Fardoun Manal, El Ghawi Odette, Dib Christie, Jaradi Leen, Chaddad Marie Therese, Dehaini Hassan, Eid Ali H
Faculty of Medicine, American University of Beirut, Beirut, Lebanon.
Faculty of Medicine, University of Balamand, El Koura, Lebanon.
Inflammopharmacology. 2025 Jun 12. doi: 10.1007/s10787-025-01792-0.
Raynaud's phenomenon is a peripheral vascular disorder characterized by exaggerated vasoconstrictive response to certain stimuli, most typically cold exposure and emotional stress. Interestingly, Raynaud's phenomenon incidence is significantly higher in premenopausal females compared to age-matched males, highlighting a role of the female hormone, estrogen, in Raynaud's phenomenon pathogenesis. Indeed, estrogen plays a fundamental role in potentiating the expression and function of α adrenoceptor (α-AR), the sole mediator of local cooling-induced vasoconstriction. Due to the mosaic nature of Raynaud's phenomenon involving vascular, hormonal, and neuronal factors, as well as due to the lack of an appropriate animal model, the pathogenesis of Raynaud's phenomenon is not fully elucidated. Consequently, despite various therapeutic approaches aimed at mitigating symptoms of Raynaud's phenomenon, a definitive treatment for Raynaud's phenomenon is quite challenging and remains an unmet need. Therefore, a better understanding of the underlying pathophysiologic mechanisms of Raynaud's phenomenon is crucial to better delineate pharmacotherapeutic targets to help fight this elusive disease. In this paper, we dissect the molecular and cellular mechanisms underlying Raynaud's phenomenon and its risk factors, and we shed more light on the role of estrogen. We also explore traditional and current therapeutic approaches, including pharmacologic and non-pharmacologic treatments. In addition, we discuss how the advancement in molecular research offered promising avenues of Raynaud's phenomenon treatment, namely drug repurposing and molecular targeting. Nonetheless, enhanced awareness, precaution, and good patient compliance are critically important in preventing the progression of Raynaud's phenomenon and reducing its severity.

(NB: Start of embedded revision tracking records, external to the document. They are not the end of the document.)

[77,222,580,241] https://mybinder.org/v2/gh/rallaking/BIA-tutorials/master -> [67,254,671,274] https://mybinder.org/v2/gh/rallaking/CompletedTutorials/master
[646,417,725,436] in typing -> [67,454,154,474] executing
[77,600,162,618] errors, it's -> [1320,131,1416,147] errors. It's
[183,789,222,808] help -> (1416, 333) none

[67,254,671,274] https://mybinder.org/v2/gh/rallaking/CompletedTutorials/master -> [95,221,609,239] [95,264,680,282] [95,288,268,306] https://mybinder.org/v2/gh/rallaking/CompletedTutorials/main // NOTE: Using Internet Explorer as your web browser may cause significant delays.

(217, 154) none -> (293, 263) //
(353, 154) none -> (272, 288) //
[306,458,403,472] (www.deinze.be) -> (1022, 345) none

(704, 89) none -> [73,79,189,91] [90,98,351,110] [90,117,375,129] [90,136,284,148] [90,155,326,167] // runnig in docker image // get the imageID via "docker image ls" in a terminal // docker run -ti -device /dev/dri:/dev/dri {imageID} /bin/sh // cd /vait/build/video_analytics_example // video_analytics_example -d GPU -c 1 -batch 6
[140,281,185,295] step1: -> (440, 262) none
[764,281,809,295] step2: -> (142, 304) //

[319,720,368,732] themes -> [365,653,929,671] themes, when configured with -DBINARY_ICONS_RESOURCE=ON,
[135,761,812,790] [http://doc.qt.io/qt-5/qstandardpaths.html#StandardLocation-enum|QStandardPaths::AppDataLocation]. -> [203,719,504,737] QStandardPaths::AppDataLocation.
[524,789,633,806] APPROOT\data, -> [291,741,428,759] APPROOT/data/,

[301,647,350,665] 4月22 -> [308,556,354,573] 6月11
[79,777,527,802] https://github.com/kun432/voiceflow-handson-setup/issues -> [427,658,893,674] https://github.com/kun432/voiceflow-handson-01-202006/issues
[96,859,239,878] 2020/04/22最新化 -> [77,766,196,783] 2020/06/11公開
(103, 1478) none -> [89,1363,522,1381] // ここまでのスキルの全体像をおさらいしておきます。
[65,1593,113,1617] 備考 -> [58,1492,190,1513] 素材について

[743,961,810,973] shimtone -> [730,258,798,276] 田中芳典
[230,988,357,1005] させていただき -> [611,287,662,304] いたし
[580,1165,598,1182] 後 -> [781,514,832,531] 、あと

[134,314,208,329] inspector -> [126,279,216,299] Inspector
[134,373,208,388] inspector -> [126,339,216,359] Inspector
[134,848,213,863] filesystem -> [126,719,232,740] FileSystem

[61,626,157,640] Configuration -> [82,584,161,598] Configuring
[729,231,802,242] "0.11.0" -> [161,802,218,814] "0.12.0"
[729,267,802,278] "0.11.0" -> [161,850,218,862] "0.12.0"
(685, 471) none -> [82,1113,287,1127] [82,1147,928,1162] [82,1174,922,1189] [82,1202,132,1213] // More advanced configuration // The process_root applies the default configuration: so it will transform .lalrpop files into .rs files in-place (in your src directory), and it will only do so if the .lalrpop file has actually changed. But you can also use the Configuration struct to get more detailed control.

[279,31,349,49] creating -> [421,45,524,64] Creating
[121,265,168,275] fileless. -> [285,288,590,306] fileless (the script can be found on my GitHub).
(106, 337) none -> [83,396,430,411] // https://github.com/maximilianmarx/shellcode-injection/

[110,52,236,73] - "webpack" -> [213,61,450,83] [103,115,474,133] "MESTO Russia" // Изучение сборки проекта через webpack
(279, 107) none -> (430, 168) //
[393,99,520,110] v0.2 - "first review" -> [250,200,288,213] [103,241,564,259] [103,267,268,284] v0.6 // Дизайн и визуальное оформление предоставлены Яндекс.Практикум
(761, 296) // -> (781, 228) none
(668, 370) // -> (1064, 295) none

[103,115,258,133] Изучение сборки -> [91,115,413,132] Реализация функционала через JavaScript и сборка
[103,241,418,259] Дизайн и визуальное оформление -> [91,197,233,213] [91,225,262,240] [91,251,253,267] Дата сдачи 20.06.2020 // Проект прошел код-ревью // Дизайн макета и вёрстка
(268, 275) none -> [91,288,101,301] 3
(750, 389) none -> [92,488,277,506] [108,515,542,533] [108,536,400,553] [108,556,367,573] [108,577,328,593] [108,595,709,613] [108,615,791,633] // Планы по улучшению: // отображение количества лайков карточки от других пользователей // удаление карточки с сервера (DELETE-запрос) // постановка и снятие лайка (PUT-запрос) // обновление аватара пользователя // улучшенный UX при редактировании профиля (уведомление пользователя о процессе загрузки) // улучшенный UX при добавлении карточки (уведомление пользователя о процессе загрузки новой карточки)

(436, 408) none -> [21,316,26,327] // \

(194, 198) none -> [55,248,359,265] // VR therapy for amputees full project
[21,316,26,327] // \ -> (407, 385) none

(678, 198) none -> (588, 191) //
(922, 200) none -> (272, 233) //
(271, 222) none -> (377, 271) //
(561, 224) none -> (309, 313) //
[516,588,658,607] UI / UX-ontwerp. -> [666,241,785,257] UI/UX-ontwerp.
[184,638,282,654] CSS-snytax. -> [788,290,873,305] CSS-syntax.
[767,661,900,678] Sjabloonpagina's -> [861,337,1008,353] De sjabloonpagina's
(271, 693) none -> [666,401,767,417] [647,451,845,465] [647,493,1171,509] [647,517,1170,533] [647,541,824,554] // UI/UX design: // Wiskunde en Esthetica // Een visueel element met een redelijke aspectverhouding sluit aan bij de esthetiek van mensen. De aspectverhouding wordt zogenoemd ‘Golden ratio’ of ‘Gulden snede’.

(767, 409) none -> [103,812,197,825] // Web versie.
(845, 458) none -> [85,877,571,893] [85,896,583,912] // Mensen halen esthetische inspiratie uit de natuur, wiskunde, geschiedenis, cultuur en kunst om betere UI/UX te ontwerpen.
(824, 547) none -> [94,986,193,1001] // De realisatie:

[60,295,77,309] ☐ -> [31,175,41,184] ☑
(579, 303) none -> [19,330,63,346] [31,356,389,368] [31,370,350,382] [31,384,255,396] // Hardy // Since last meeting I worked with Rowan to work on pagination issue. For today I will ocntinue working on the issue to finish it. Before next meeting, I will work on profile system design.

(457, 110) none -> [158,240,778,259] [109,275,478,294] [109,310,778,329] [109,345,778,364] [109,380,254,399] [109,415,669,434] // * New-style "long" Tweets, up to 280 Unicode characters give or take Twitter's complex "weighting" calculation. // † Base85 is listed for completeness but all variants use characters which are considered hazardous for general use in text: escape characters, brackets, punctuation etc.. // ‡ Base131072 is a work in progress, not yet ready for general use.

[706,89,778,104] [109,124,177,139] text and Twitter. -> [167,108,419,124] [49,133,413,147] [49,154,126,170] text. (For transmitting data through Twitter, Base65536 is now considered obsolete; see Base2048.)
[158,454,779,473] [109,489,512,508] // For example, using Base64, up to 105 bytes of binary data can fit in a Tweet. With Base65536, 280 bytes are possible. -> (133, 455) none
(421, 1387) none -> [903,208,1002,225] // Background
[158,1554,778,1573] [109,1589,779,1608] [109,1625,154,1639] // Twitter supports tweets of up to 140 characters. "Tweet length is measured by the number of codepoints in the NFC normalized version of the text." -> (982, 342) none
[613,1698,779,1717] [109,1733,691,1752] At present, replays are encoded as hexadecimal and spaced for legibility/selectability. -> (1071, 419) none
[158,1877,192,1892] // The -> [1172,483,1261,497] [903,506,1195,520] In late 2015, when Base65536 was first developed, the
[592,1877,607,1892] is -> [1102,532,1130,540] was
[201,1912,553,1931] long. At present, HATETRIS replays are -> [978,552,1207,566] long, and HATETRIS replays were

雷诺现象是一种周围血管疾病,其特征是对某些刺激,最典型的是寒冷暴露和情绪应激,出现过度的血管收缩反应。有趣的是,与年龄匹配的男性相比,绝经前女性的雷诺现象发病率显著更高,这突出了女性激素雌激素在雷诺现象发病机制中的作用。事实上,雌激素在增强α肾上腺素能受体(α-AR)的表达和功能方面起着基本作用,α-AR是局部冷诱导血管收缩的唯一介质。由于雷诺现象涉及血管、激素和神经因素的镶嵌性质,以及由于缺乏合适的动物模型,雷诺现象的发病机制尚未完全阐明。因此,尽管有各种旨在减轻雷诺现象症状的治疗方法,但针对雷诺现象的明确治疗颇具挑战性,仍然是未满足的需求。因此,更好地理解雷诺现象的潜在病理生理机制对于更好地确定药物治疗靶点以帮助对抗这种难以捉摸的疾病至关重要。在本文中,我们剖析了雷诺现象及其危险因素的分子和细胞机制,并进一步阐明了雌激素的作用。我们还探讨了传统和当前的治疗方法,包括药物治疗和非药物治疗。此外,我们讨论了分子研究的进展如何为雷诺现象的治疗提供了有前景的途径,即药物重新利用和分子靶向。尽管如此,提高认识、预防以及患者的良好依从性对于预防雷诺现象的进展和减轻其严重程度至关重要。